### EXERCISE DIRECTIONS
For the listing underneath, give the count of lines containing the string "badge" and nothing further.

···

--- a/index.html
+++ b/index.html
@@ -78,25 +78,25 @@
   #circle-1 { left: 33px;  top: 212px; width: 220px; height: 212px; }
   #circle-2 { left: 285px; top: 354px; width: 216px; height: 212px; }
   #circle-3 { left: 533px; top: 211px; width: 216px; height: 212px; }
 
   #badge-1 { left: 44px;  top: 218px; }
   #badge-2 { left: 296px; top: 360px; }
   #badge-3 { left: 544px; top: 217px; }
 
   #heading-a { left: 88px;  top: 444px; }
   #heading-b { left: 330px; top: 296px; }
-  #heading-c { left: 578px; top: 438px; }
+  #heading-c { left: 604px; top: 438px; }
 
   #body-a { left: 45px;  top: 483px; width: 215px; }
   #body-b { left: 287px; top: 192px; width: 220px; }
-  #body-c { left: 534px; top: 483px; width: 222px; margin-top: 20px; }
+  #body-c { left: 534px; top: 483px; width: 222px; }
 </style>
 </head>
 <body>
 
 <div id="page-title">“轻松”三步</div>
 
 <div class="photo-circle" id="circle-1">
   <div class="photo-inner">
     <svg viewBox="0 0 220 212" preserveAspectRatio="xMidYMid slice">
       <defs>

···

### WORKED SOLUTION
3